I'd been putting off potty training my son. He'll be three in November and he's a pretty big kid. It was time to be done changing his diaper. Moreover, the cost of diapers for two kids was just getting to be too much. But, I'd been putting it off.

What if he's not ready? But I'm so tired - I haven't had a full night's sleep in over 8 months; I can't handle potty tantrums. We've got a trip coming up. All these thoughts and excuses filled my head. And then one day it hit me, like a slap, You can do this. All the excuses and delay tactics were doing were convincing me that he and I couldn't do it. I've made the mistake of underestimating Little Man before when we were taking away the pacifier. I didn't think he was ready - but he was. I was holding him back by assuming. And now, I was holding us both back by putting off potty training.

And, as you can guess, that's been pretty much the same situation for my weight loss situation the last five months. There's been no shortage of excuses. And, to be honest, they're pretty legitimate. Between motherhood, full-time employment, cleaning, cooking, and church obligations, I'm busy and exhausted. But, more importantly, I can do this. 

I need to do this. Since my last post on this blog 5 months ago I have gained back every pound I'd lost. And I can't afford to keep going that direction. So, I'm done underestimating myself and have started anew. Mama from a few weeks ago is forgiven and forgotten and new Mama is just getting started.

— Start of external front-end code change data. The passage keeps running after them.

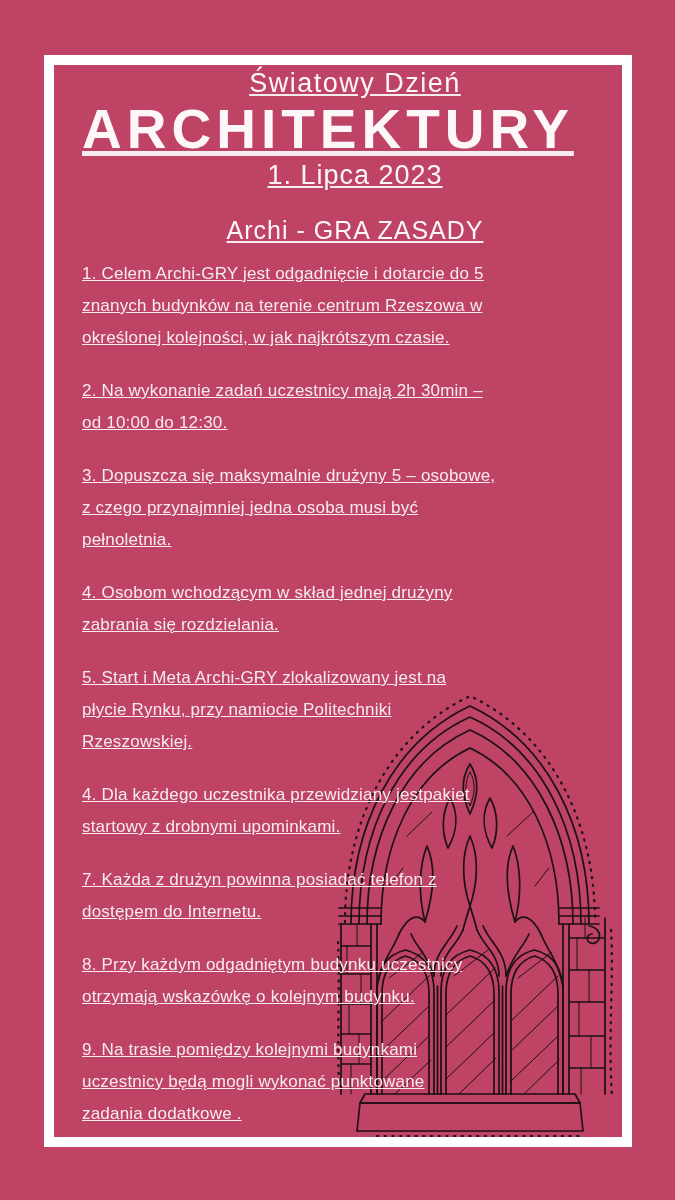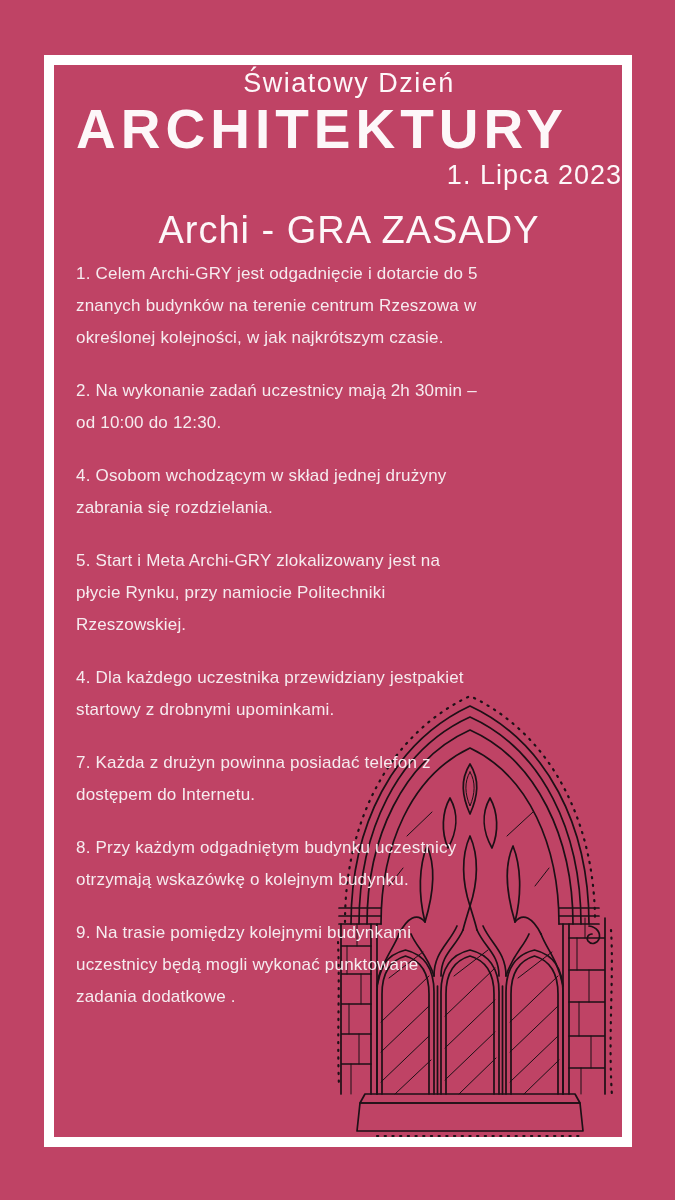"Światowy Dzień" .inner { left: 76px -> 82px; text-decoration: none -> underline }
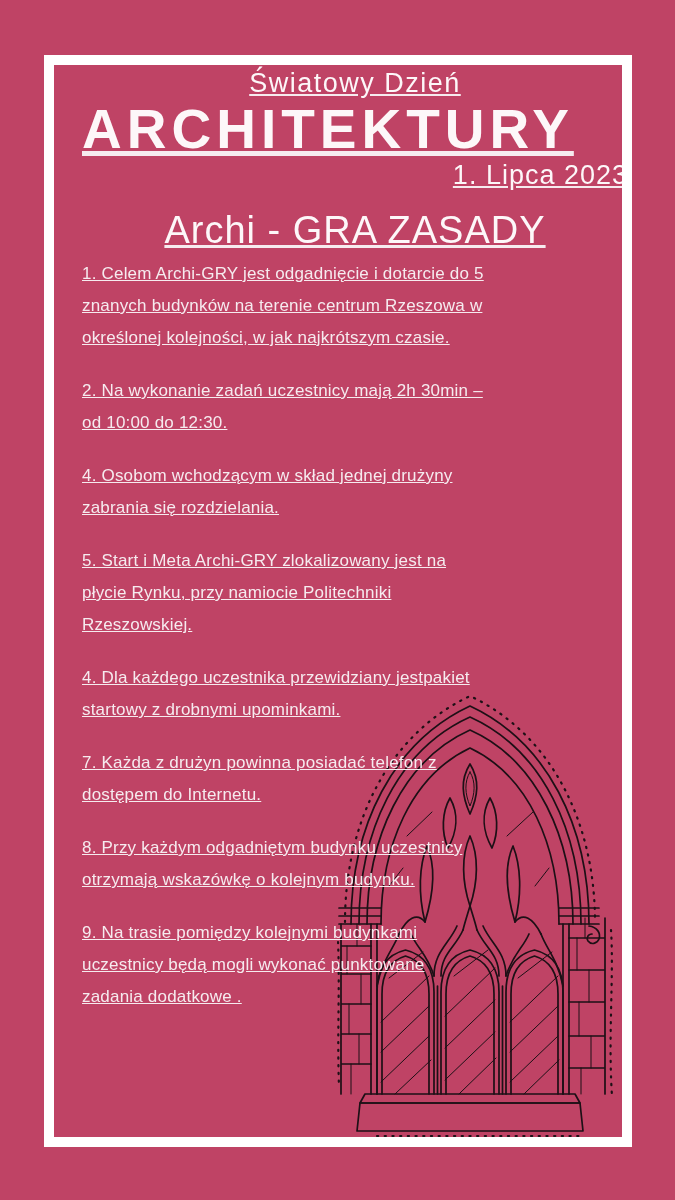"1. Lipca 2023" .date { text-align: right -> center }
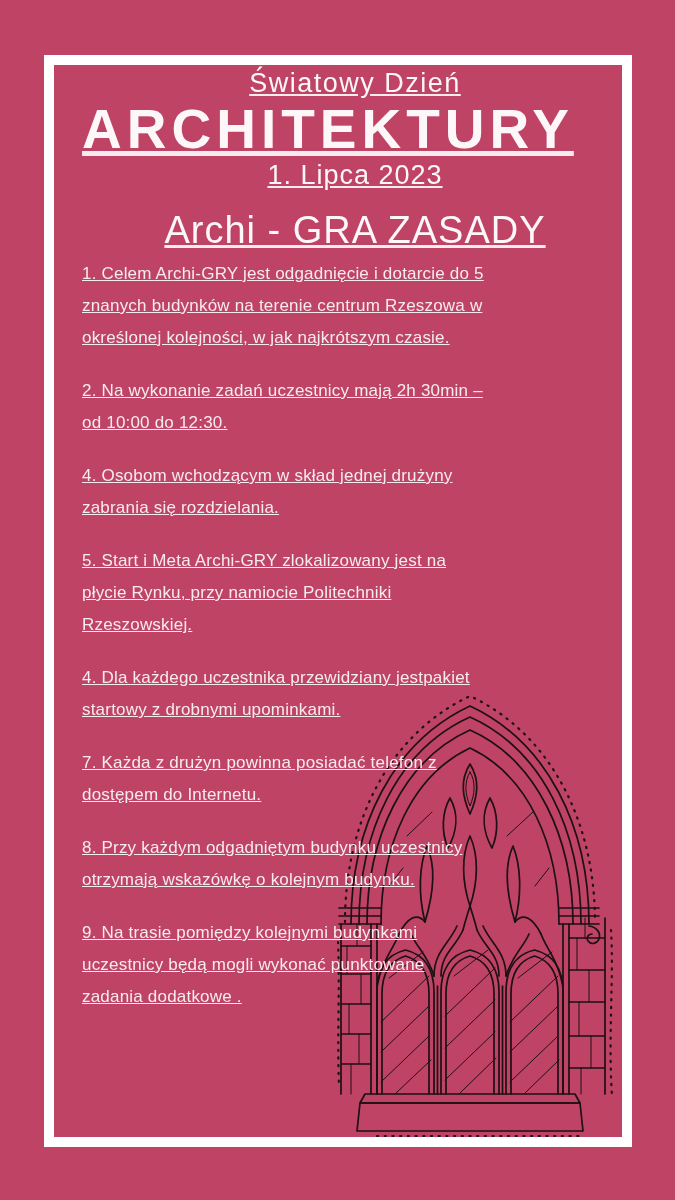"Archi - GRA ZASADY" .heading { font-size: 38px -> 25px }
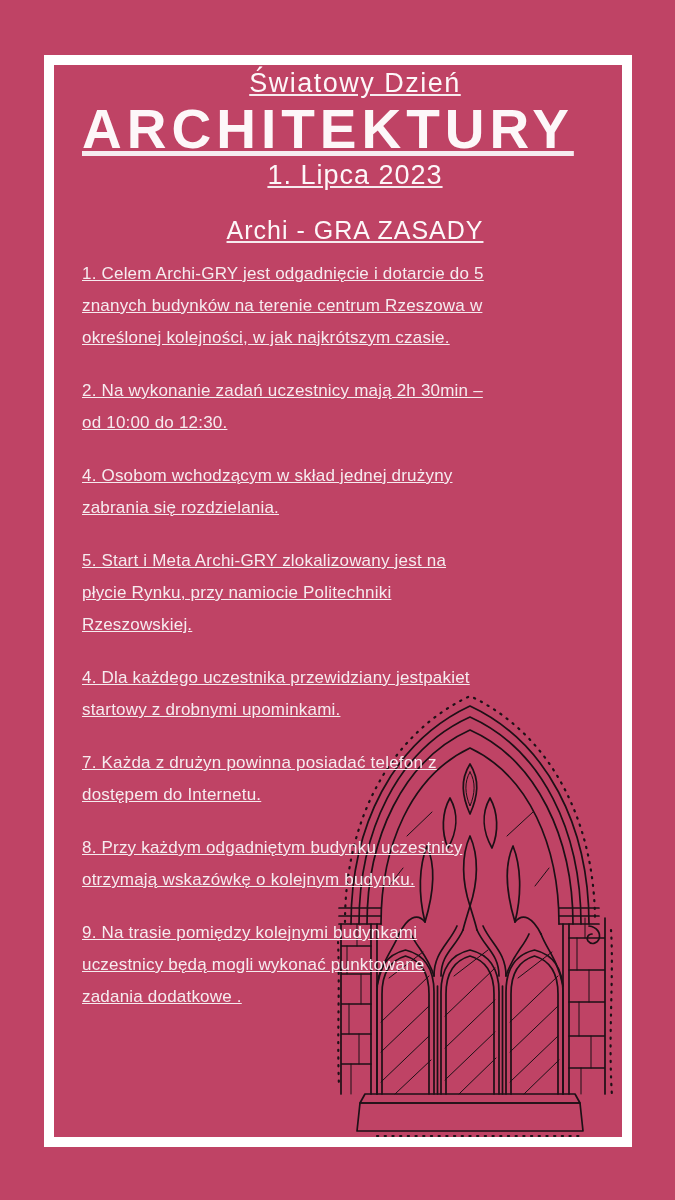"3. Dopuszcza się maksymalnie drużyny" p { html: none -> <p>3. Dopuszcza się maksymalnie drużyny 5 – osobowe, z czego przynajmniej jedna osoba musi być pełnoletnia.</p> }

I bought a quote to sit with me at my desk in my office area and it says this: "Be yourself. Everyone else is already taken." It makes me laugh, but also reminds me that life is short and it's up to me to be the person I want to be. And I also need to be my biggest fan and cheerleader. So, that starts today.

Wednesday, April 30, 2014

Weigh to go Wednesday

It's Wednesday!  That is my weigh-in day.  I'm down another 1.5 pounds this week for a total loss of 13 pounds over 4 weeks.  Not too shabby!

Image Source
I also do measurements every 2 weeks.  So, since this is week 4, it was a measure week.  Here are the losses so far on each of the places I measure:

Neck: -.25 inches
Chest: -.25 inches
Waist (smallest part): -1.75 inches
Belly (around the belly button): -1.25 inches
Hips (biggest part): -2 inches
Arm: -.75 inches
Thigh: no change

Total Inches Lost: 6.25 inches!!

So, 13 pounds and 6.25 inches lost in 4 weeks.  All accomplished by counting calories and walking more.  Maybe it's time to really step up my workout regimen.  Imagine what I could do!  :)

How are you successes going this week?